Google represents an even more intriguing example of what Brunton describes as the “blurry places where spam threatens to blend into acceptable use.” Since their inception, Google’s search and email services have enjoyed a reputation for intelligently filtering out irrelevant and deceptive information. Yet, like Twitter, Google’s business model depends on the provision of advertisements across its many free services. In fact, Google goes one step further by offering a profit-sharing model to the owners of other web services and mobile applications. Each time Google serves an advertisement to a third-party client both Google and the client share in the revenue paid by the advertiser. The unintended side effect of this arrangement is that Google stands to profit from the ads displayed on spam blogs at the same time as it is responsible for filtering out spam from its search results. This compromised position, outlined by Brunton in his treatment of the third epoch, merits deeper inquiry.
To date, the major providers of social software have successfully managed to situate themselves on the legitimate side of unsolicited information, but this balance seems increasingly difficult to maintain. In March 2013, Google removed ad-blocking apps like AdblockPlus from the Google Play store, arguing that removing advertisements from the web constitutes a breach of their Terms of Service. This response echoes the objection to TiVo raised by some television advertisers who argued that an implicit social contract compels users not to skip over their ads. So far, users seem to accept some amount of advertising in exchange for free services, but it is not clear that they will continue to feel this way as online advertisers become more aggressive and targeted advertising becomes more invasive. Each of the transitions in Brunton’s periodization occurred as a result of an unforeseen change to the online environment: the privatization of the internet in 1994 and the development of probabilistic filtering software in 2003. One wonders how the web will change if users stop seeing sponsored links and banner ads as the legitimate costs of entry and instead perceive them as illegitimate spam to be filtered and fought.

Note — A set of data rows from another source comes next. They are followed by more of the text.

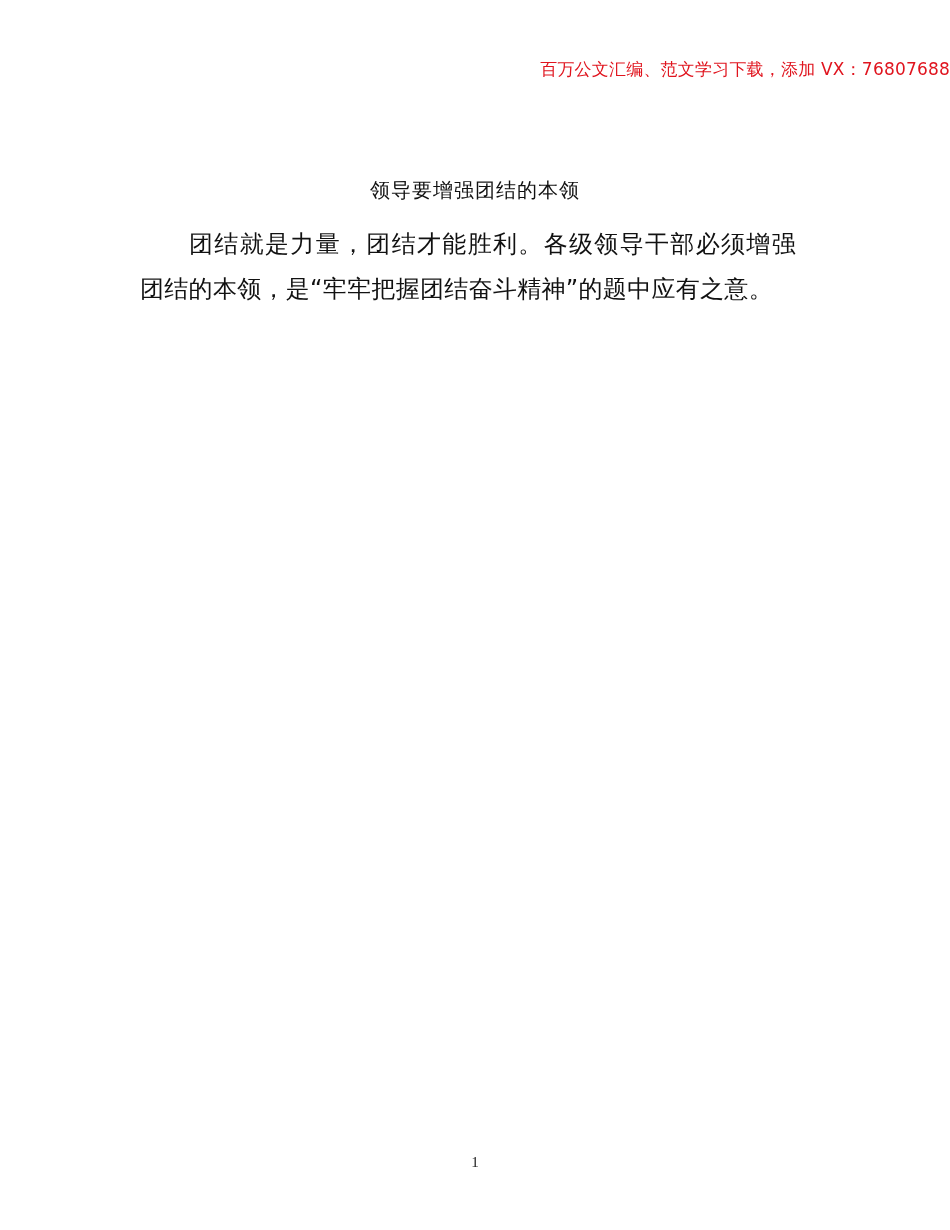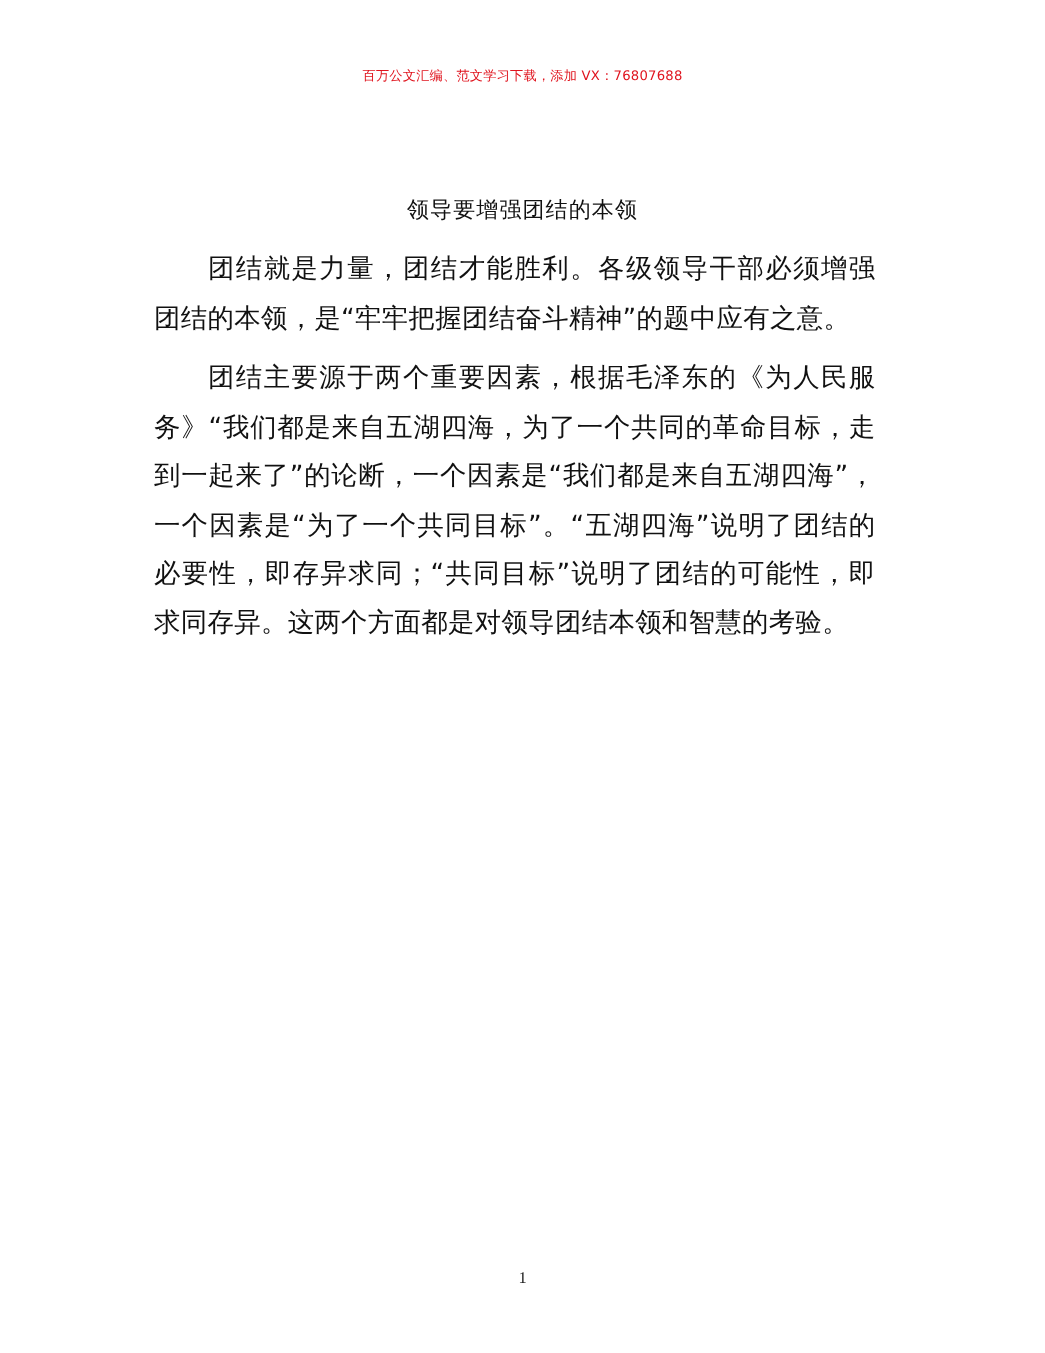--- a/index.html
+++ b/index.html
@@ -5,8 +5,8 @@
     html, body { margin: 0; padding: 0; background: #ffffff; }
     body { width: 950px; height: 1230px; position: relative; overflow: hidden;
       font-family: "DejaVu Sans", "Liberation Sans", sans-serif; color: #000; }
-    .banner { position: absolute; top: 57px; left: 0; width: 950px; text-align: center;
-      font-size: 12px; line-height: 24px; color: #e0141e; letter-spacing: 0.2px; }
+    .banner { position: absolute; top: 57px; left: 0; width: 950px; text-align: right;
+      font-size: 17px; line-height: 24px; color: #e0141e; letter-spacing: 0.2px; }
     .title { position: absolute; top: 170px; left: 0; width: 950px; text-align: center;
       font-size: 20px; line-height: 40px; color: #111; letter-spacing: 1px; }
     .body { position: absolute; top: 222px; left: 140px; width: 672px; }

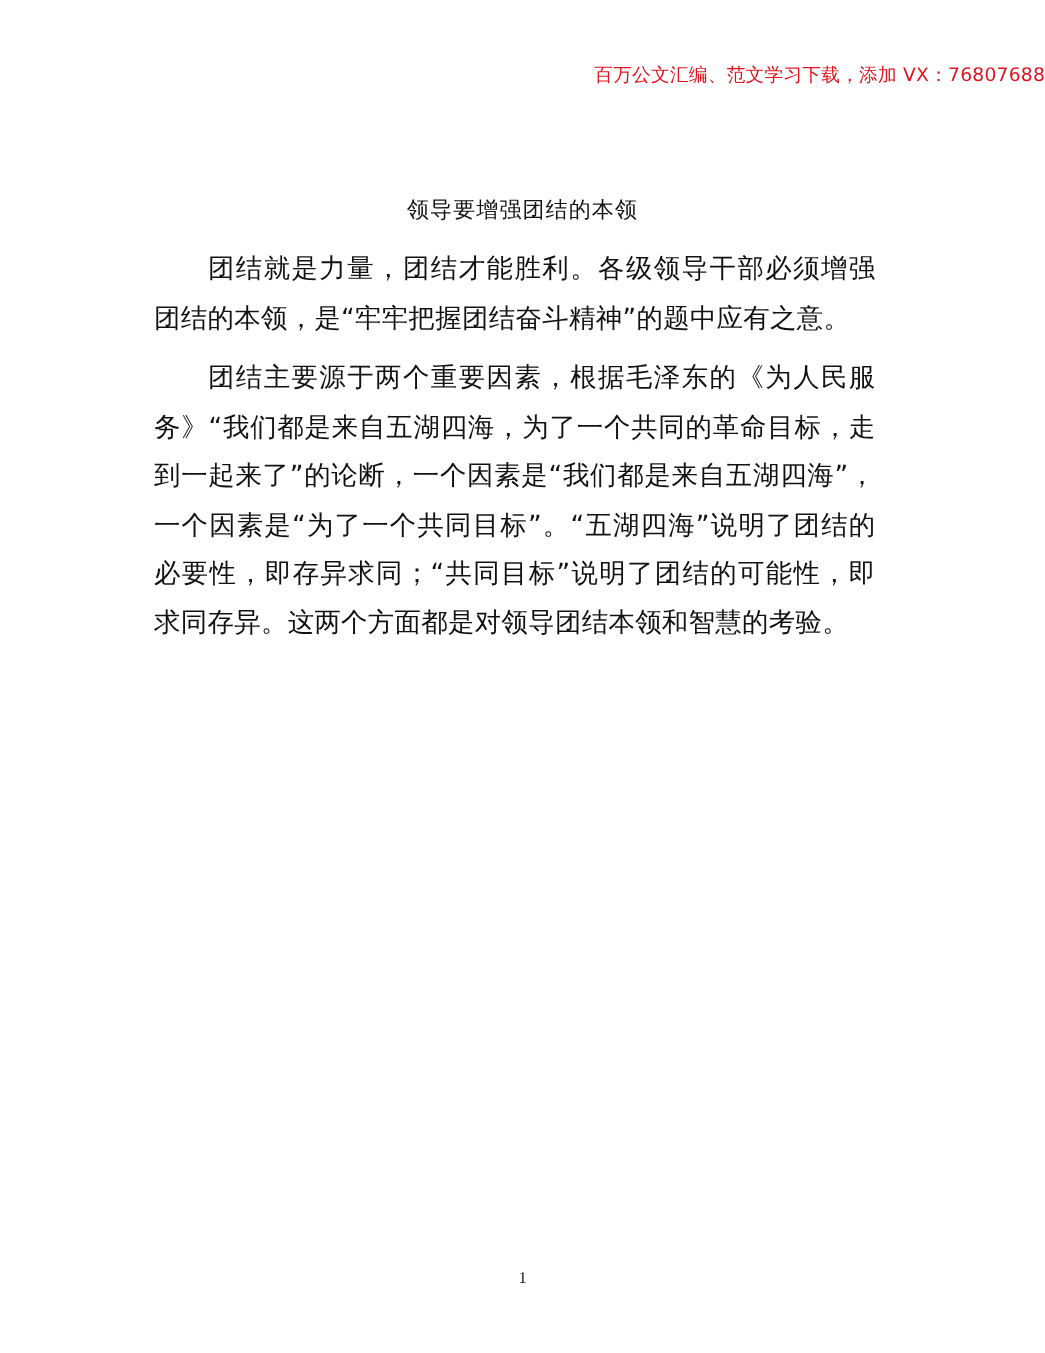--- a/index.html
+++ b/index.html
@@ -24,7 +24,6 @@
 
 <div class="body">
   <p class="para">团结就是力量，团结才能胜利。各级领导干部必须增强团结的本领，是“牢牢把握团结奋斗精神”的题中应有之意。</p>
-  <p class="para">团结主要源于两个重要因素，根据毛泽东的《为人民服务》“我们都是来自五湖四海，为了一个共同的革命目标，走到一起来了”的论断，一个因素是“我们都是来自五湖四海”，一个因素是“为了一个共同目标”。“五湖四海”说明了团结的必要性，即存异求同；“共同目标”说明了团结的可能性，即求同存异。这两个方面都是对领导团结本领和智慧的考验。</p>
 </div>
 
 <div class="page-num">1</div>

As Brunton demonstrates, the history of spam — by definition, that which is undesirable and annoying — can help inform our ongoing quest to determine what the internet is and can be. “Spam,” he explains, provides a “zone where we can meet and negotiate about meaning.” Each change in spam’s form and meaning reflects a broader transformation in computer-mediated communication. As users find one another online, new technologies are made available, the cost of participation rises and falls, infrastructures change hands, and online services open and close their virtual doors, so the definition of spam must also be reconfigured. Innovations in spamming typically provoke novel anti-spam countermeasures, which produce, in turn, new exploitable opportunities for spammers. Brunton refers to the legacy of this tit-for-tat as “the negative shape of the history of people gathering on computer networks.” The history of what we didn’t want is as important as what we did, and to remember it helps us to understand how this transnational assemblage we call “the internet” came to be.